• _DATA RECORDS_:
[Start of section]
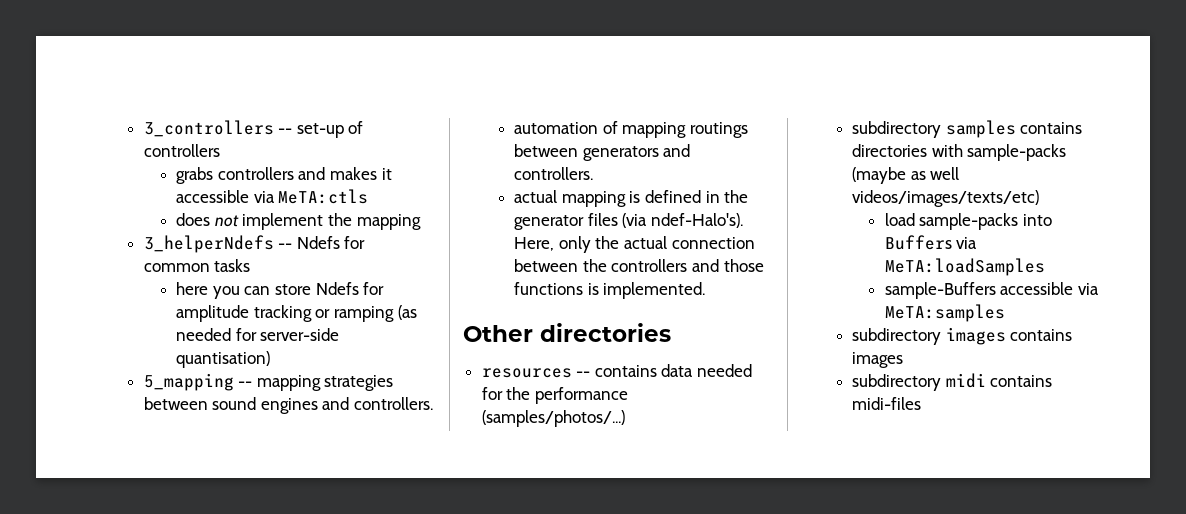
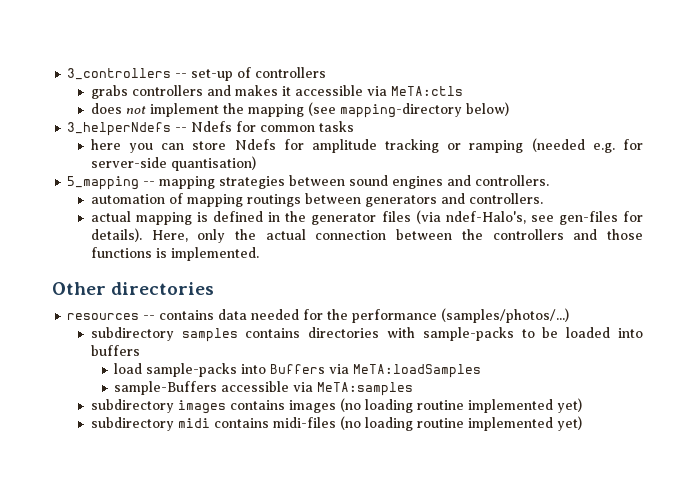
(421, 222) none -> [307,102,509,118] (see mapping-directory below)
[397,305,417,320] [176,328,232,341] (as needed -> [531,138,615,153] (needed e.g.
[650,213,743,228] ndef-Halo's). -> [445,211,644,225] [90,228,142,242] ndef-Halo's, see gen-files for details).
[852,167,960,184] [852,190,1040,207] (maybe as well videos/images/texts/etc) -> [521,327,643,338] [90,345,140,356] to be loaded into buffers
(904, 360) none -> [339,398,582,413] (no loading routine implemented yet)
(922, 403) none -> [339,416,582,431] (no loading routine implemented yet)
[End of section]
[Start of section]
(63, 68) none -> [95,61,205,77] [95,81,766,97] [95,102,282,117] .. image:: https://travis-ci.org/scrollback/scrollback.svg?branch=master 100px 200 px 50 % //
[End of section]
• _WORK TASK_: Select every line of the material above holding the word "implemented" and copy it.

• _WRITTEN ANSWER_:
(904, 360) none -> [339,398,582,413] (no loading routine implemented yet)
(922, 403) none -> [339,416,582,431] (no loading routine implemented yet)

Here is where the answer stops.